→ WHAT NEEDS TO BE DONE: Report how many lines in the entries below have the word "loading" in them, and give no other words.

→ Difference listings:
== Segment start ==

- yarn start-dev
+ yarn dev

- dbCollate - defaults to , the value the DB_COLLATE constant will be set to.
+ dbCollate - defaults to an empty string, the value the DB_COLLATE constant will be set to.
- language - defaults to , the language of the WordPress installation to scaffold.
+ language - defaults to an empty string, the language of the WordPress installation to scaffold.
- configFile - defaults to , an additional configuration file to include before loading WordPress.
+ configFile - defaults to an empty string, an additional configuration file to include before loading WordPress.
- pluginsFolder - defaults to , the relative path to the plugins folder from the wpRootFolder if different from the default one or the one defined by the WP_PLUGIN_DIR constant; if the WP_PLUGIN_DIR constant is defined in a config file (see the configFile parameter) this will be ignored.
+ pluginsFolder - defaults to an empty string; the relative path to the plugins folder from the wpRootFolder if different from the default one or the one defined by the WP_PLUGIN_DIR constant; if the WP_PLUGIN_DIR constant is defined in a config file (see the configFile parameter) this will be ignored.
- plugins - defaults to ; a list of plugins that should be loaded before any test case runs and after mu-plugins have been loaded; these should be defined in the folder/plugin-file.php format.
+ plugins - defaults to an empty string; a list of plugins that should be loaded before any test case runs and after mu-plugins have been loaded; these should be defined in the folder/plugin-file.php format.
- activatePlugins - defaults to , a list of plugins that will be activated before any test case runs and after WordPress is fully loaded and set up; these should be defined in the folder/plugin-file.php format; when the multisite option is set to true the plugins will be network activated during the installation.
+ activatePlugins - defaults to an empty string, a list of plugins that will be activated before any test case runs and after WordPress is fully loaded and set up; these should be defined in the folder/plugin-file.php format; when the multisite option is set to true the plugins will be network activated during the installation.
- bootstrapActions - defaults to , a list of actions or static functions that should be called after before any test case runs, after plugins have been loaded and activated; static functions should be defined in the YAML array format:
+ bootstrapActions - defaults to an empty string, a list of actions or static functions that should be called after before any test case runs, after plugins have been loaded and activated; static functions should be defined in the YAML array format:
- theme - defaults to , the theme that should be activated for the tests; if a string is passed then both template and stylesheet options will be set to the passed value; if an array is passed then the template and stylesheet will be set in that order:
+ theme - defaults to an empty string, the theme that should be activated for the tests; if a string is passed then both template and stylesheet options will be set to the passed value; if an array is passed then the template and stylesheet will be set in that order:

== Segment end ==

→ OUTPUT BELOW: 2